(Work to complete) Find the lines of the records in which the word "subtotal" appears and report how many there are, as a number alone.

(Data in this exercise)

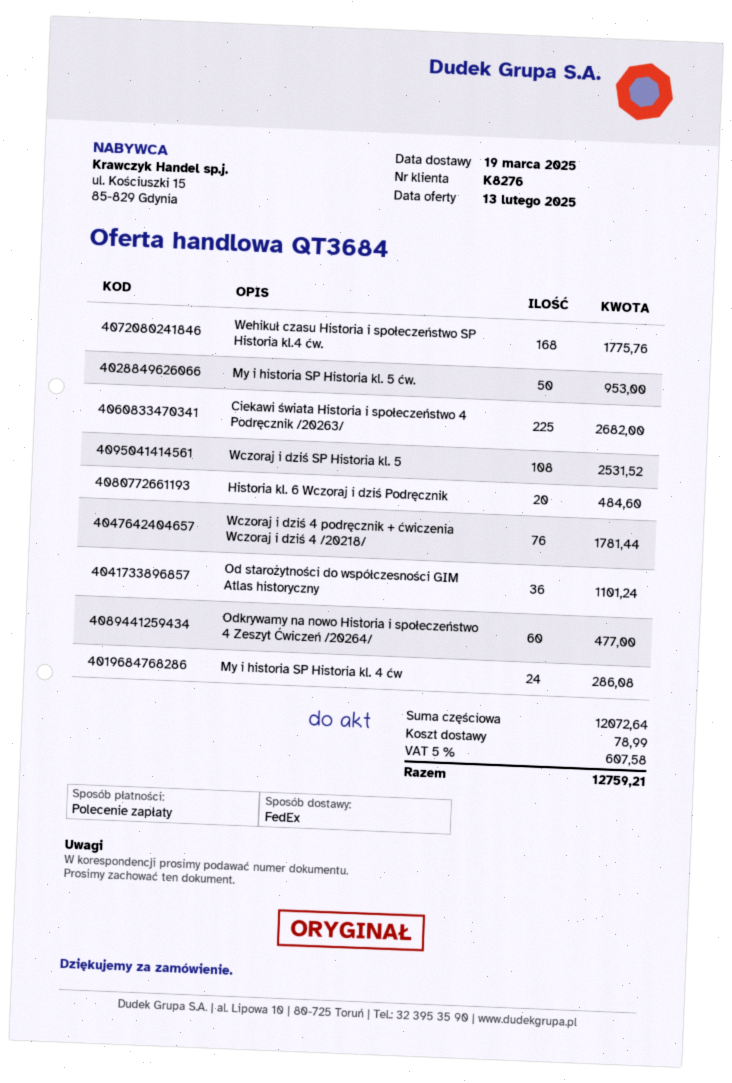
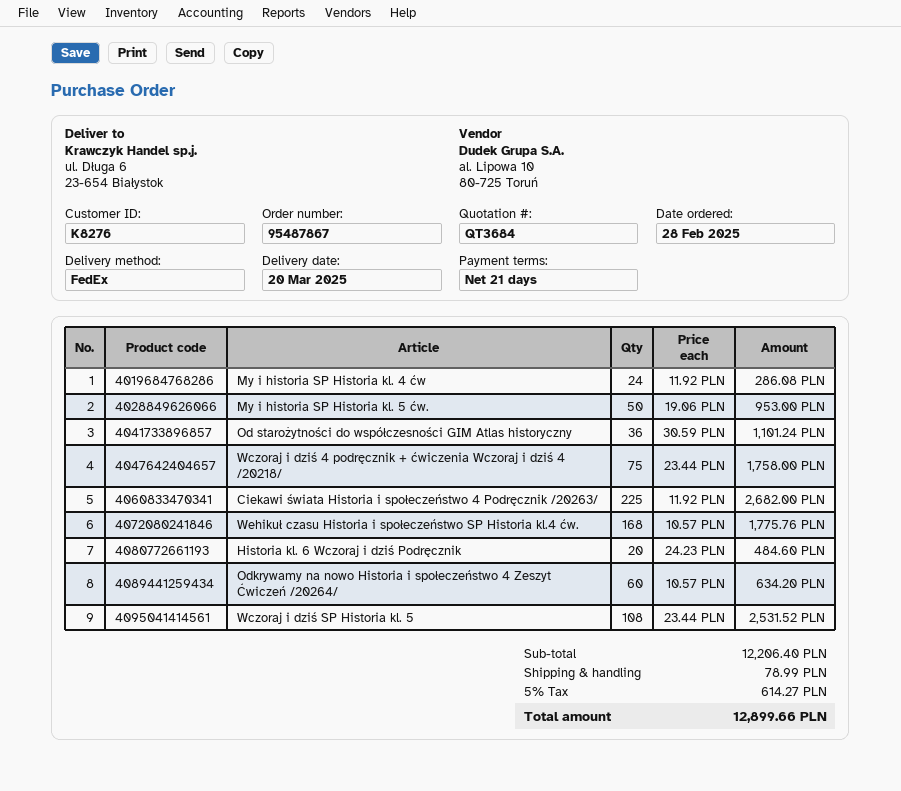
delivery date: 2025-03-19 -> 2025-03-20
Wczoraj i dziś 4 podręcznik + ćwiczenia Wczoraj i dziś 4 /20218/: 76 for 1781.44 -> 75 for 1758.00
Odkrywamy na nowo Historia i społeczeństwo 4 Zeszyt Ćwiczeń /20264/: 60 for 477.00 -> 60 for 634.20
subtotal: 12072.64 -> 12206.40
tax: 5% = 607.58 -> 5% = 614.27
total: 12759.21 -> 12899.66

--

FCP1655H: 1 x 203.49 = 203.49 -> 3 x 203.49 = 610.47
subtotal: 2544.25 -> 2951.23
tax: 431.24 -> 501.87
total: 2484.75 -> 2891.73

(Answer box) 2